30 Septiembre, 2016 – Espiritualidad digital

Infierno o abismo, te condenas igual para siempre

abismoCon la delicadeza y la ternura que nos caracteriza, la nueva traducción del Leccionario ha evitado la palabra «infierno», no fuera a ser que algún feligrés se viera afectado por un soponcio. Y así, donde Jesús decía a Cafarnaúm bajarás al infierno, ahora se dice bajarás al abismo. De este modo se consigue que el feligrés sensible, en lugar de pensar en las llamas del averno, piense en las aguas abisales del algún océano, plagadas de especies protegidas y sostenibles.
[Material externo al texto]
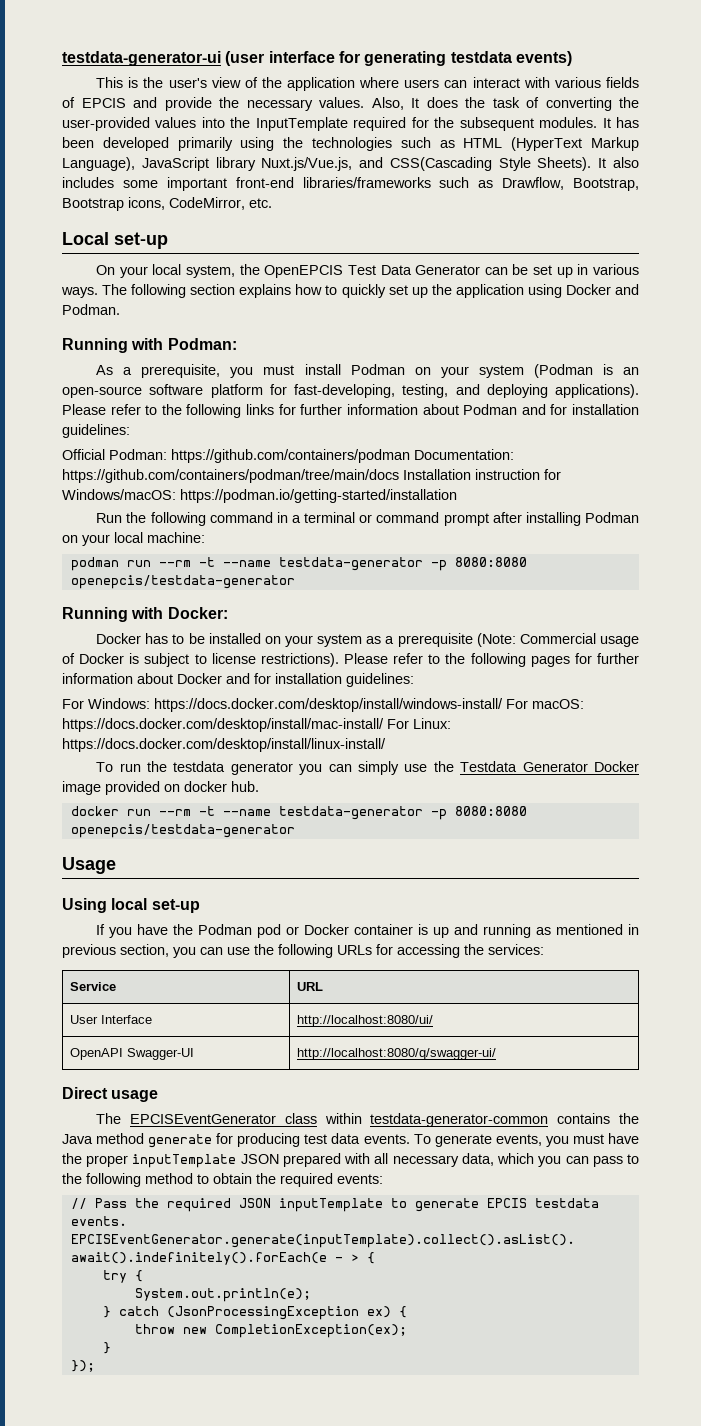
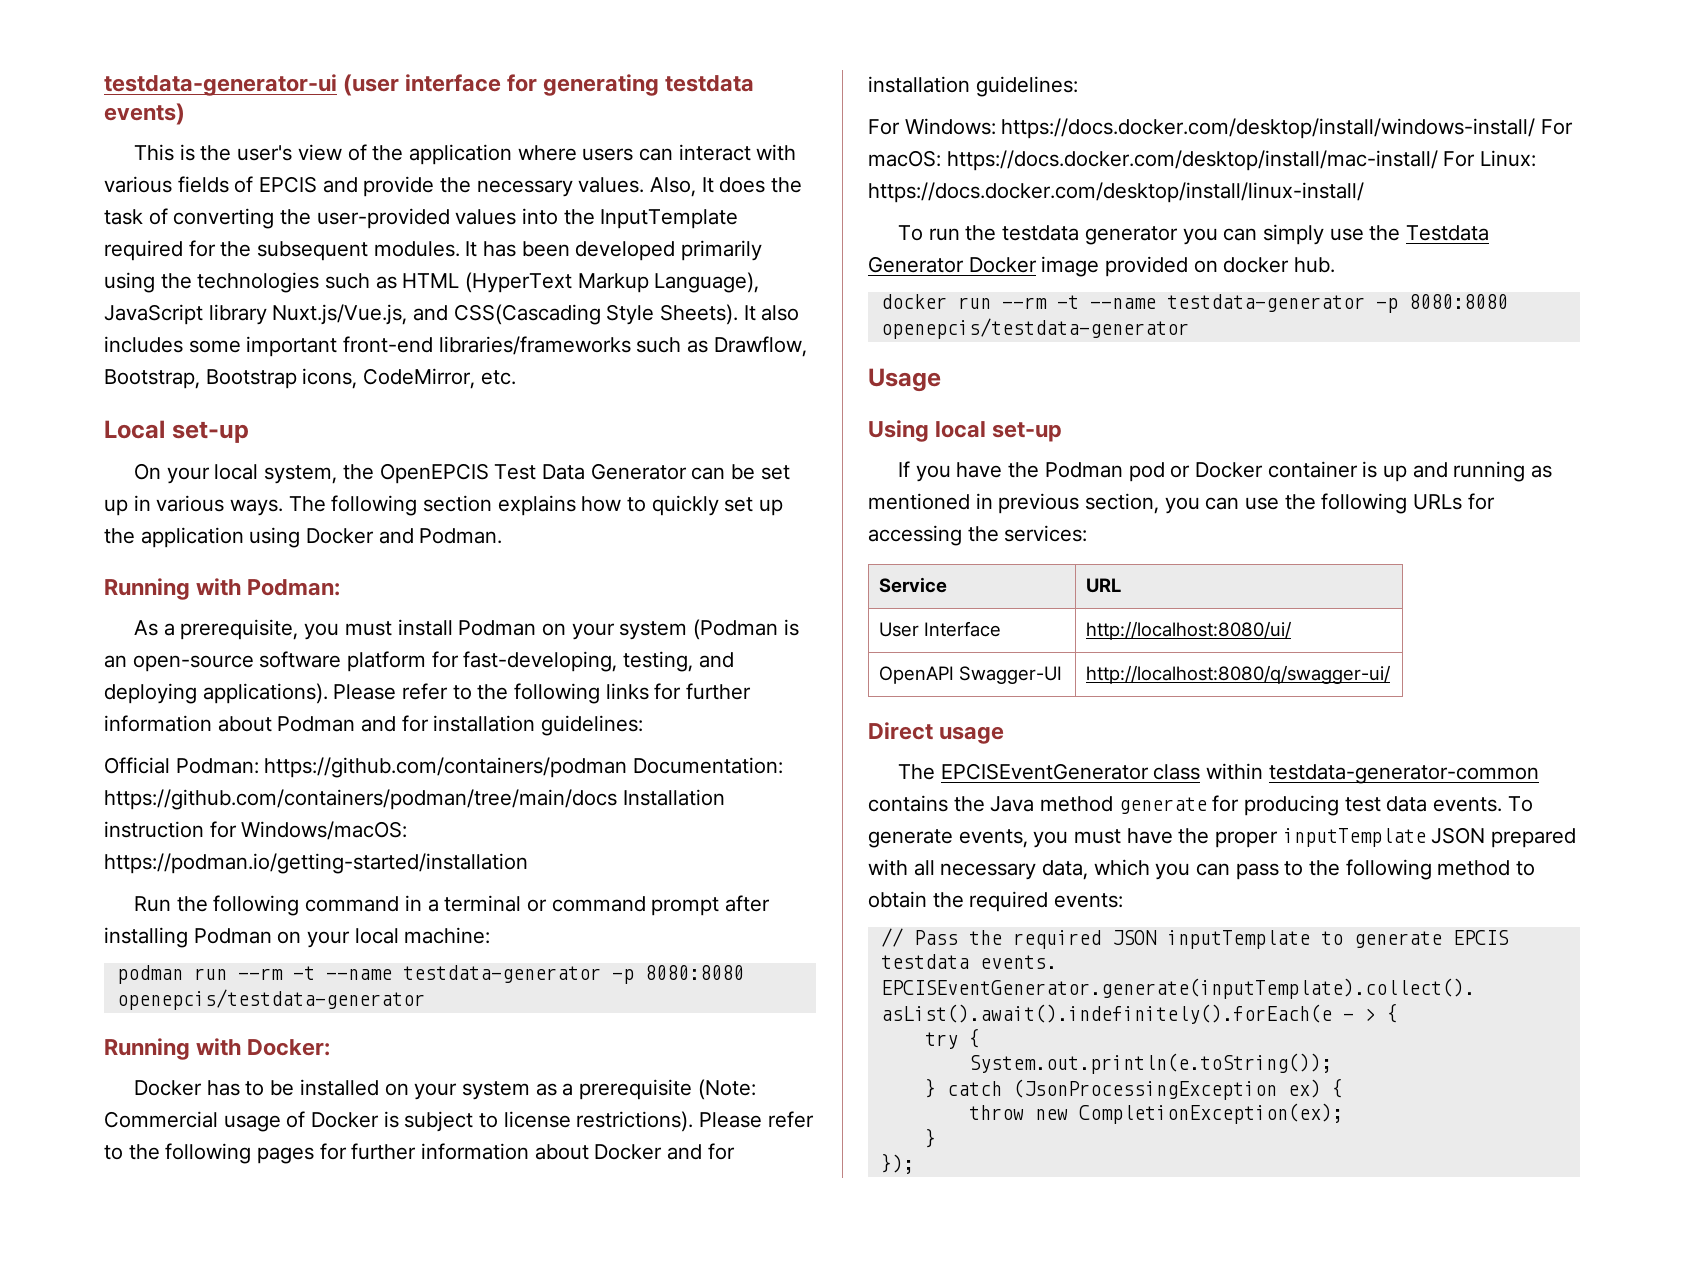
[134,1288,311,1302] System.out.println(e); -> [968,1053,1332,1074] System.out.println(e.toString());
Aunque hoy cuidamos mucho la suavidad en las formas, el fondo (del abismo o del infierno) permanece idéntico: Jesús no emula al comandante Cousteau, sino que habla de la condenación eterna. Y las personas a quienes avisó de que se encaminaban allí no eran asesinos, sino los habitantes de Cafarnaúm, que rezaban siete veces al día y daban en limosna el diezmo de cuanto tenían. Pero habían omitido lo principal: no se habían convertido a Él. Quien me rechaza a mí, rechaza al que me ha enviado.

Ten cuidado: tú, que rezas y haces limosnas, puedes condenarte. Por desgracia, es posible rezar y no convertirse, dar limosna y no querer ser otro Cristo. ¿Por qué? Por miedo a la Cruz.